他前脚刚走,又有人来求曹老板。他拿着两瓶“老白干”就往曹老板怀里揣,曹老板一个劲儿说:“使不得”,看起来两人相当熟稔。这人临走曹老板撂下话:帮忙可以,但有个规矩,谁赢了,第二天头上得绑个绷带,意思是自己也挨打了,这叫“赢家示弱”,给输家一个面子,以免刺激输家继续寻机复仇。
转过天,佟掌柜家外就来了一群人,高喊着:“姓佟的滚出来!”另一旁突然站起十几个人,也喊着:“看谁敢在爷儿这一亩三分地咋翅儿。”两边儿人说说就“火了”,你一棍子,我一棒子干起架来。
路边上的人都吓坏了。嚷嚷着,“快尥,别崩身上血”,紛纷跑到屋里、角落里躲避,胆大的还不时向外张望,也有人慌忙去报警。
警察来了,打架的人一哄而散。人们再看到赵掌柜时,他头上缠着绷带。
街上有人说赵掌柜被佟掌柜找来的人揍了,也有人说正好相反。更有人说,这架儿打得蹊跷,这边一棍子还没打到身上,那边人就倒了,头上还哗哗淌血……
小道消息分分钟就传到了赵掌柜耳朵里。赵掌柜秒懂,骂骂咧咧地来到了武馆,迎头遇见了同样缠着绷带的佟掌柜。两人一照面,明白了——曹老板两边通吃。
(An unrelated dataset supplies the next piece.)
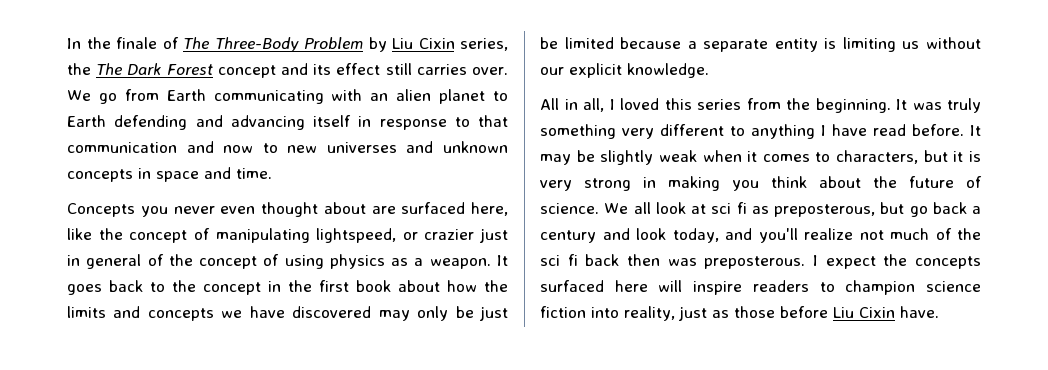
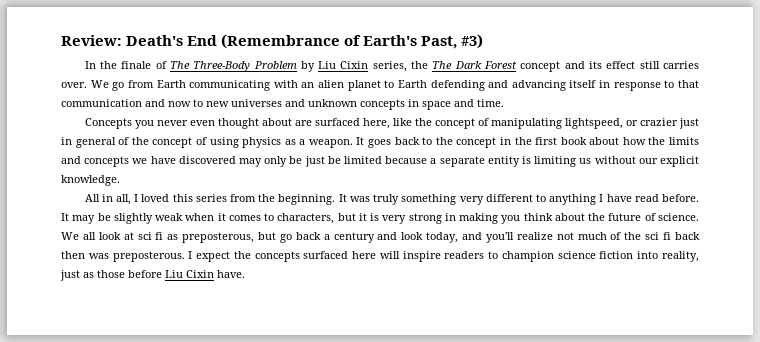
+ Review: Death's End (Remembrance of Earth's Past, #3)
“砸武馆!”他俩一嚷嚷,曹老板就出来了。只见他一身白衣,面带微笑,一拱手把两人让进院子,指着一桌子酒席笑着说:“给老两位赔罪。送我的东西原物奉还。”又指了指厅上悬挂着“和气生财” 的牌匾,对佟掌柜说:“这还是您送我的呢。”佟掌柜脸就红了。
酒过三巡,菜过五味,赵掌柜卷着舌头对佟掌柜说,咱哥俩为小孩子的事儿闹矛盾,不值!打坏了谁,都得赔药费进笆篱子。这大半辈子,活,不如小曹师傅,喝,也喝不过人家。来,一起敬曹老板一杯。
这三人推杯换盏,街道的一个角落里,两个小孩在玩“拔皮狗”。